Der Wald, ein deutscher Mythos. Seit der Romantik gilt er als Gegenteil des Gepflegten, als wild, natürlich, unverwechselbar deutsch. Doch diese Sehnsuchtslandschaft muss mehr leisten. Rohstoffe liefern, Erholung bieten, Lebensraum spenden und das Klima schützen. Um den Wald der Zukunft zu planen, wird regelmäßig Inventur gemacht. Alle zehn Jahre ziehen dazu Expertenteams – ausgestattet mit GPS-Geräten, Tablet-PCs, Ultraschall- und Laser-Abstandsmesser – in die Berge. Mehr als 420 000 Bäume werden so gezählt und vermessen.
In Deutschland bedecken 90 Milliarden Bäume ein Drittel der Fläche
Im Oktober veröffentlichte das Landwirtschaftsministerium die Ergebnisse der Bundeswaldinventur. Dem deutschen Wald geht es gut. Die rund 90 Milliarden Bäume, die ein Drittel der Fläche des Landes bedecken, sind älter und vielfältiger geworden. Die Nadelbaum-Monokulturen der Nachkriegszeit machen allmählich Platz für Mischwälder.

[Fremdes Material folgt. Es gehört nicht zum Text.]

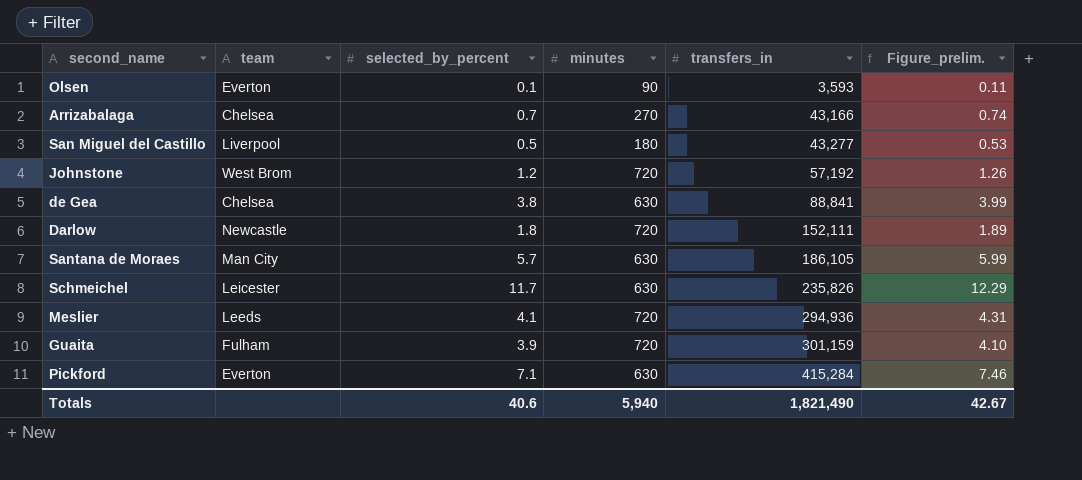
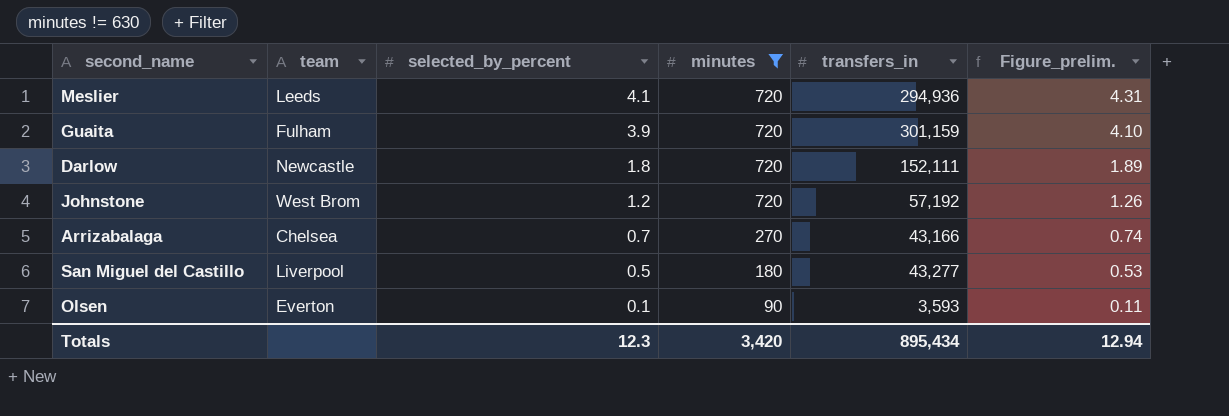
filter: none -> minutes != 630
row order: transfers_in ascending -> selected_by_percent descending
Totals | selected_by_percent: 40.6 -> 12.3
Totals | minutes: 5,940 -> 3,420
Totals | transfers_in: 1,821,490 -> 895,434
Totals | Figure_prelim.: 42.67 -> 12.94

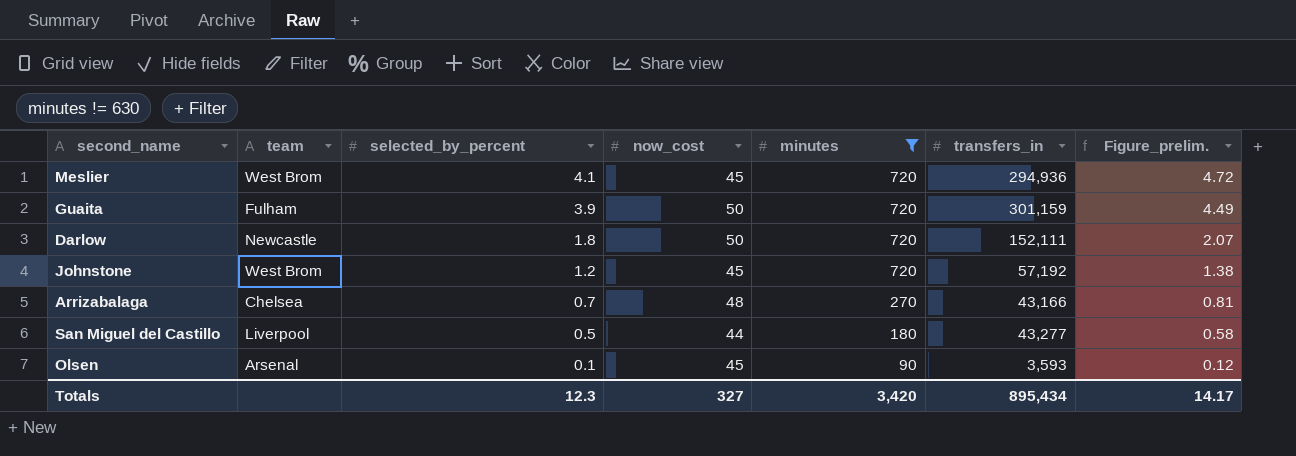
column now_cost | position: none -> 4
column Figure_prelim. | formula: [selected_by_percent] * 1.05 -> [selected_by_percent] * 1.15
Meslier | team: Leeds -> West Brom
Olsen | team: Everton -> Arsenal
Totals | Figure_prelim.: 12.94 -> 14.17

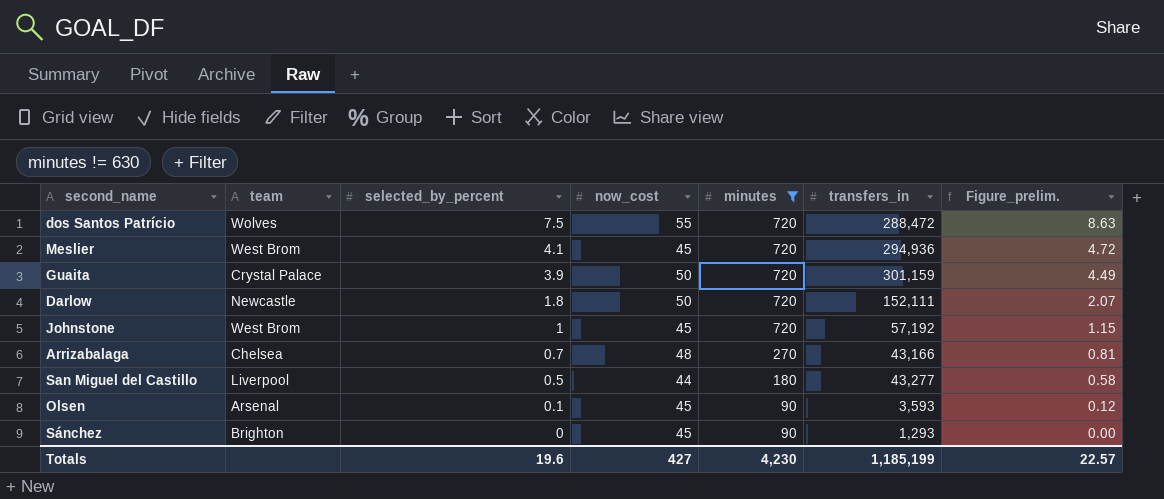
row dos Santos Patrício: none -> Wolves | 7.5 | 55 | 720 | 288,472 | 8.63
Guaita | team: Fulham -> Crystal Palace
Johnstone | selected_by_percent: 1.2 -> 1
Johnstone | Figure_prelim.: 1.38 -> 1.15
row Sánchez: none -> Brighton | 0 | 45 | 90 | 1,293 | 0.00
Totals | selected_by_percent: 12.3 -> 19.6
Totals | now_cost: 327 -> 427
Totals | minutes: 3,420 -> 4,230
Totals | transfers_in: 895,434 -> 1,185,199
Totals | Figure_prelim.: 14.17 -> 22.57

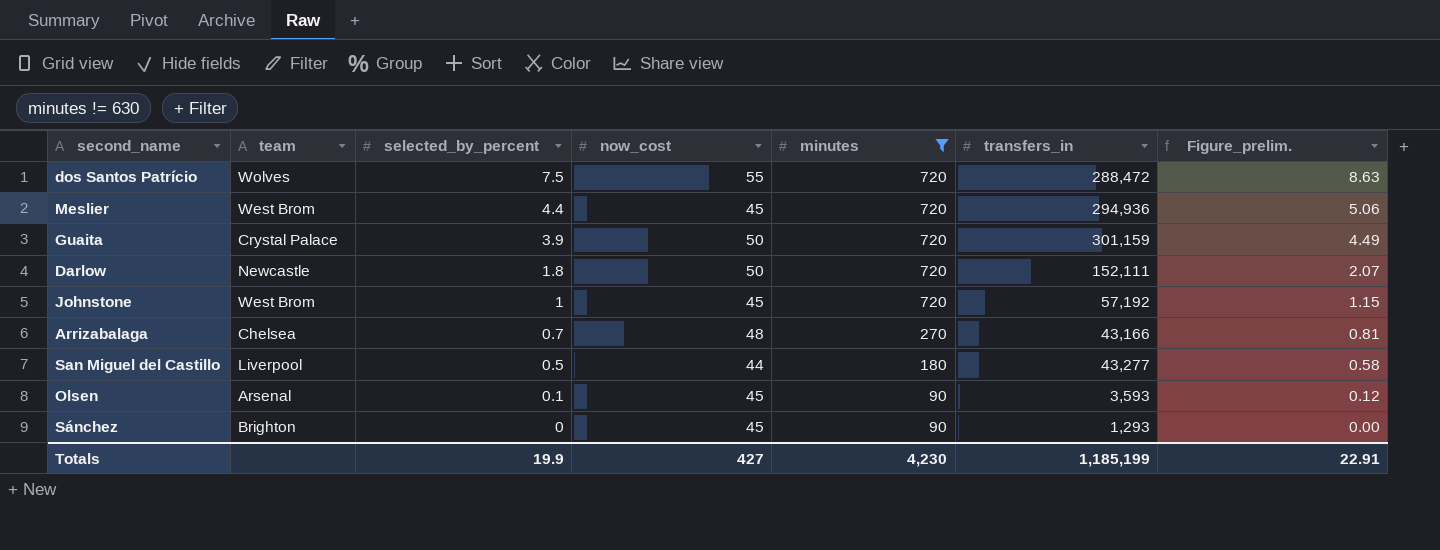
Meslier | selected_by_percent: 4.1 -> 4.4
Meslier | Figure_prelim.: 4.72 -> 5.06
Totals | selected_by_percent: 19.6 -> 19.9
Totals | Figure_prelim.: 22.57 -> 22.91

Und die Fläche nimmt zu, zuletzt um 50 000 Hektar. Mehr als je zuvor.
Das ist nicht unbedingt ein Erfolg des Naturschutzes. Stickstoffverbindungen, die in der Landwirtschaft zum Düngen eingesetzt werden oder in Industrie und Privathaushalten entstehen, reichern sich in den Waldböden an. Hinzu kommt der Klimawandel. Es wird etwas wärmer, die Vegetationszeit wird länger. Und der Stoff, aus dem die Bäume sind, befindet sich in höherer Konzentration in der Atmosphäre. Durch mikroskopisch kleine Spaltöffnungen an ihren Blattoberflächen nehmen die Bäume das Treibhausgas Kohlendioxid aus der Luft auf, spalten es mittels Photosynthese und speichern den Kohlenstoff als Biomasse.

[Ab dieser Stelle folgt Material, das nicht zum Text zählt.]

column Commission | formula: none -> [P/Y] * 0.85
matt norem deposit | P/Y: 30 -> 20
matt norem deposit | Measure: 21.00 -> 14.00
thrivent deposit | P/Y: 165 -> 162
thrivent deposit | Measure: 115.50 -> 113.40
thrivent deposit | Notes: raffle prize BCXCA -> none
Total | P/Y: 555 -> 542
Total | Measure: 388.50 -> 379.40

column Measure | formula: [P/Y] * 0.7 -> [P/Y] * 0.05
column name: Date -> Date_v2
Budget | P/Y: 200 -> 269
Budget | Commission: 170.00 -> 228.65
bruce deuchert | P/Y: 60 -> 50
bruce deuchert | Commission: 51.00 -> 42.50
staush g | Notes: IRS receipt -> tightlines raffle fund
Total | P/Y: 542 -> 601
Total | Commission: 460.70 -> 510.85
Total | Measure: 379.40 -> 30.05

Forscher der Technischen Universität München konnten das schnellere Wachstum nachweisen, 600 000 Baummessungen seit 1870 haben sie dafür ausgewertet. Im Fachjournal „Nature Communications“ schreiben sie, dass sich Buchen um 77 Prozent schneller entwickeln als 1960, Fichten um 32 Prozent.

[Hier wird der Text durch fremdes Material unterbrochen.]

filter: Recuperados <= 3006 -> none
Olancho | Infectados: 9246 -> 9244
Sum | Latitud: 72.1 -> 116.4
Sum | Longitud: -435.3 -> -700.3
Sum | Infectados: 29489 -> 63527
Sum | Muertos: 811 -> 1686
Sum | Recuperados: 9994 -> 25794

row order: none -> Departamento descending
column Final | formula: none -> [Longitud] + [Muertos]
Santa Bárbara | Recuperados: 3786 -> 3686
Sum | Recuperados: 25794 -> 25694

Die schlechte Nachricht: Das durch Kohlendioxid bedingte Waldwachstum ist nicht in jedem Fall gesund. „Die Bäume sind nicht besonders stabil“, sagt Heinrich Spiecker, der Leiter des Instituts für Waldwachstum an der Albert-Ludwigs-Universität in Freiburg. Das Holz der schnell in die Höhe geschossenen Fichten zum Beispiel ist weicher und bricht leichter in einem Sturm.
Während sich Weltpolitiker und Wissenschaftler noch über Ausmaß und Bekämpfung des Klimawandels streiten, kann man bereits die negativen Folgen für den Wald und sein ökologisches Gleichgewicht beobachten. Bäume treiben früher aus, sind dann aber längeren Dürrephasen im Frühjahr und Sommer ausgesetzt. Die Niederschläge verschieben sich in den Winter – außerhalb der Vegetationsphase. Wenn die Schneedecke fehlt, frisst das Wild die Rinden stärker an. Schädlinge wie der Eichenprozessionsspinner machen sich hierzulande breit. Der Borkenkäfer vermehrt sich umso stärker, je wärmer es wird.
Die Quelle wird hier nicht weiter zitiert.